• **WHAT THE TASK REQUIRES**: With pictures omitted, transcribe exactly the lines from the one containing "00:21:39: none -> 27334" to the end of the records below.

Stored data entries
-------------------------

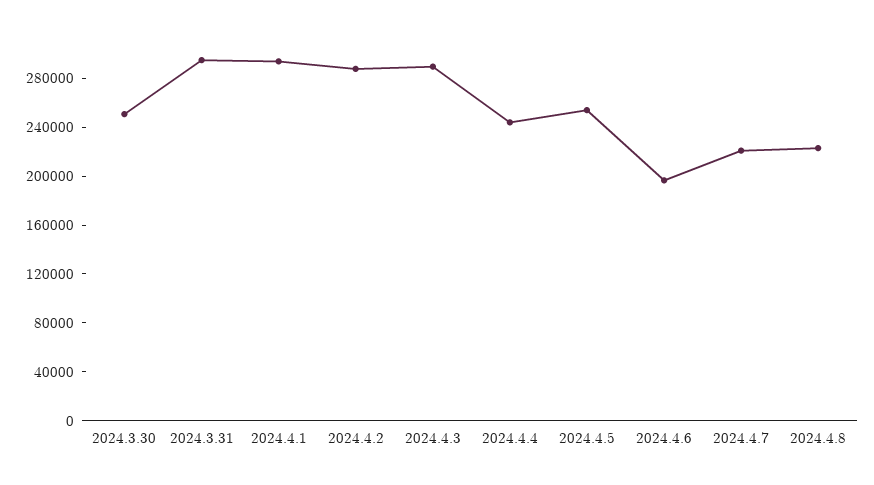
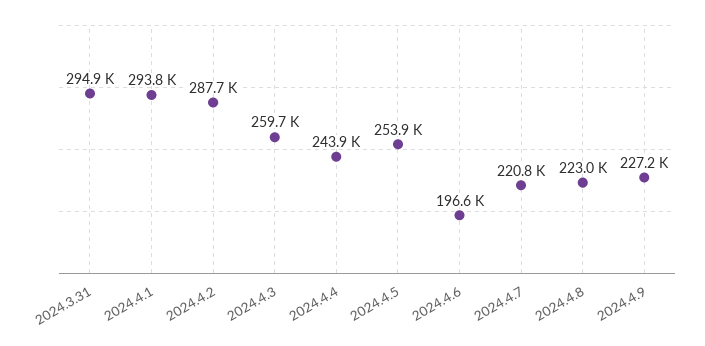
2024.3.30: 250000 -> none
2024.4.3: 290000 -> 259700
2024.4.9: none -> 227200

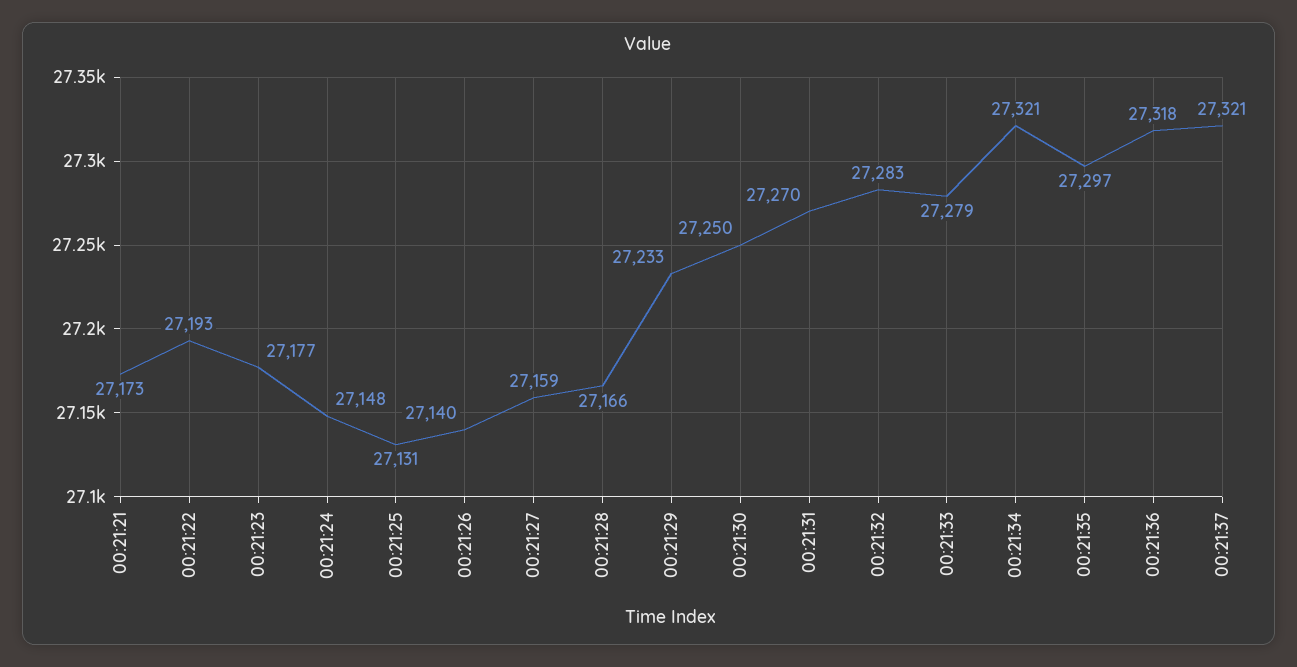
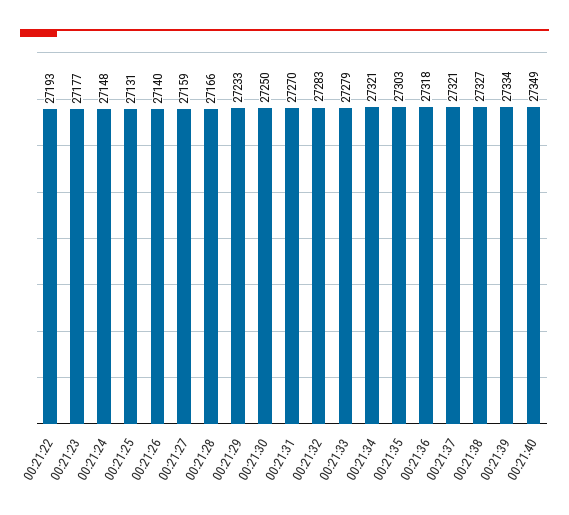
00:21:21: 27173 -> none
00:21:35: 27297 -> 27303
00:21:38: none -> 27327
00:21:39: none -> 27334
00:21:40: none -> 27349

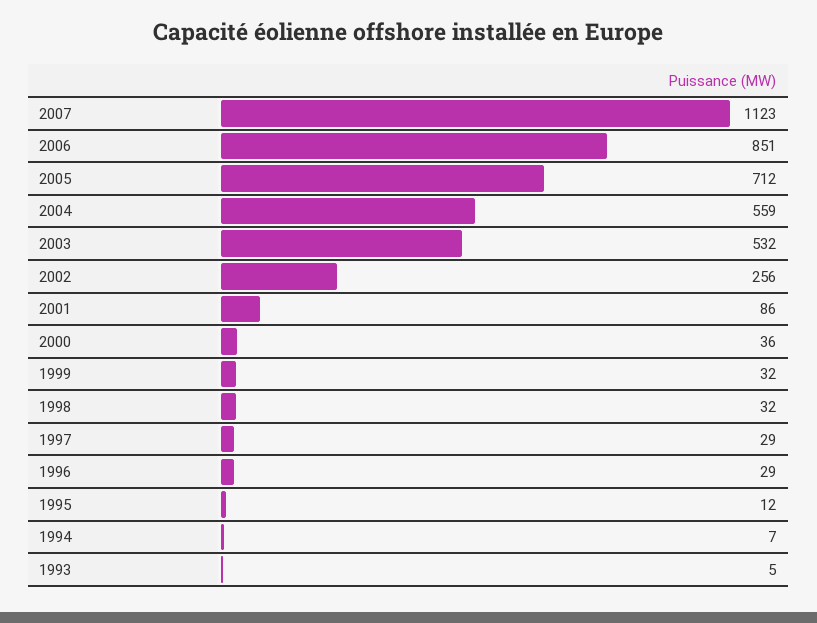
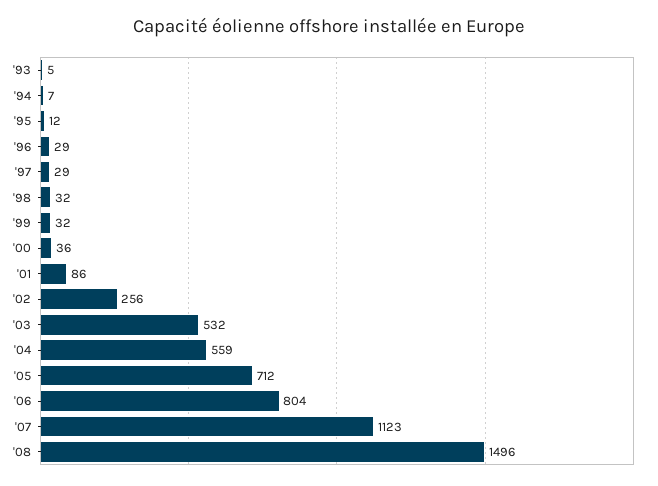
2006: 851 -> 804
'08: none -> 1496

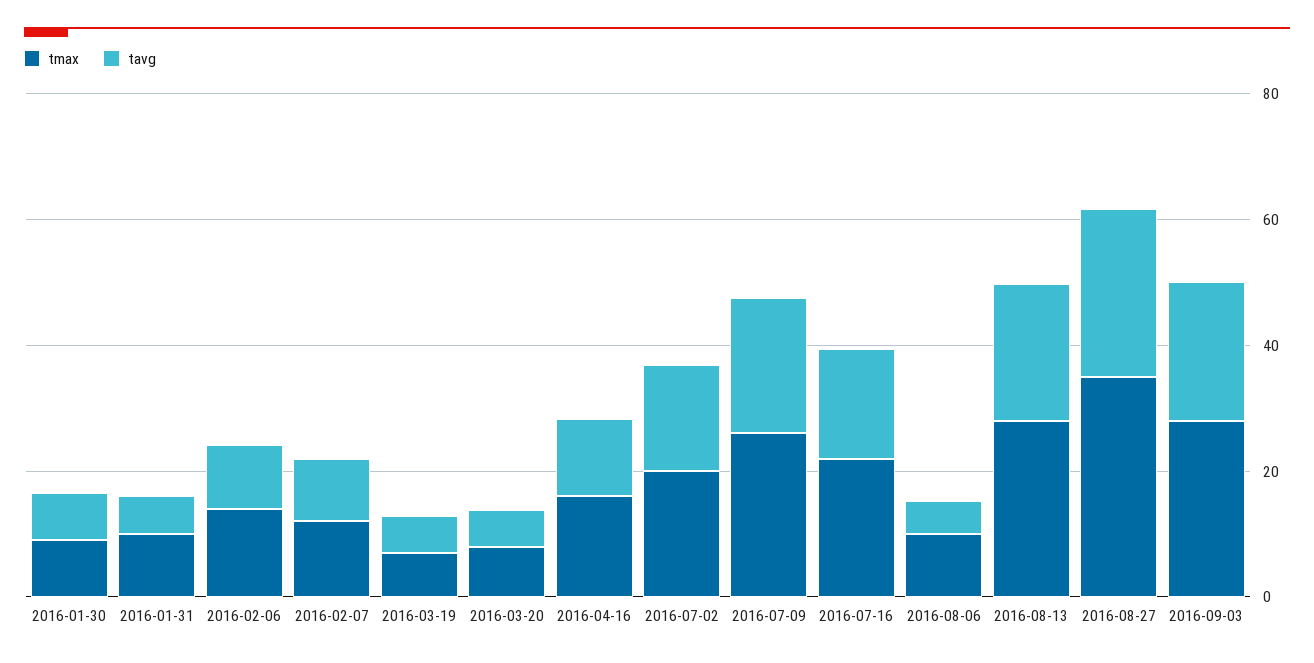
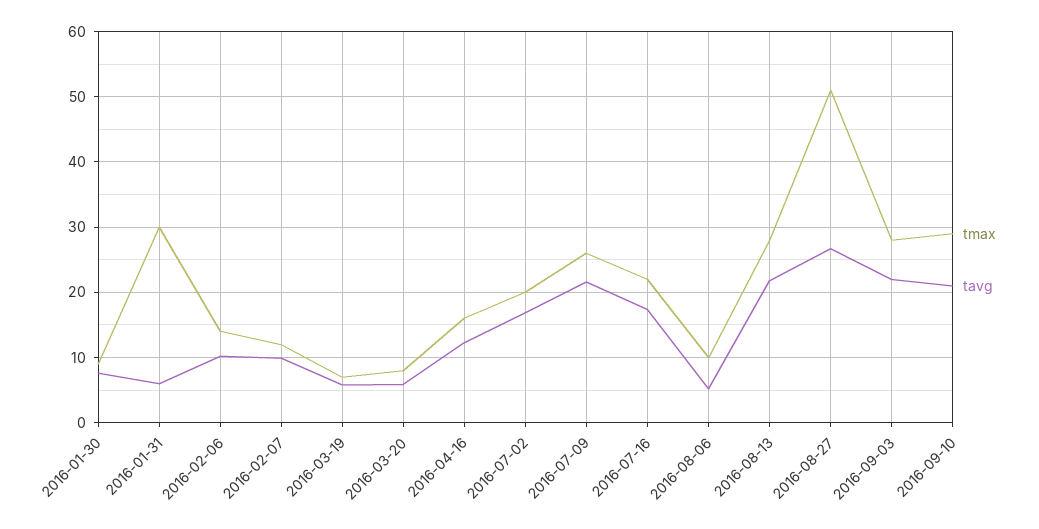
tmax, 2016-01-31: 10 -> 30
tmax, 2016-08-27: 35 -> 51
tmax, 2016-09-10: none -> 29
tavg, 2016-09-10: none -> 21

-------------------------

• **WRITTEN RESPONSE**:
00:21:39: none -> 27334
00:21:40: none -> 27349

2006: 851 -> 804
'08: none -> 1496

tmax, 2016-01-31: 10 -> 30
tmax, 2016-08-27: 35 -> 51
tmax, 2016-09-10: none -> 29
tavg, 2016-09-10: none -> 21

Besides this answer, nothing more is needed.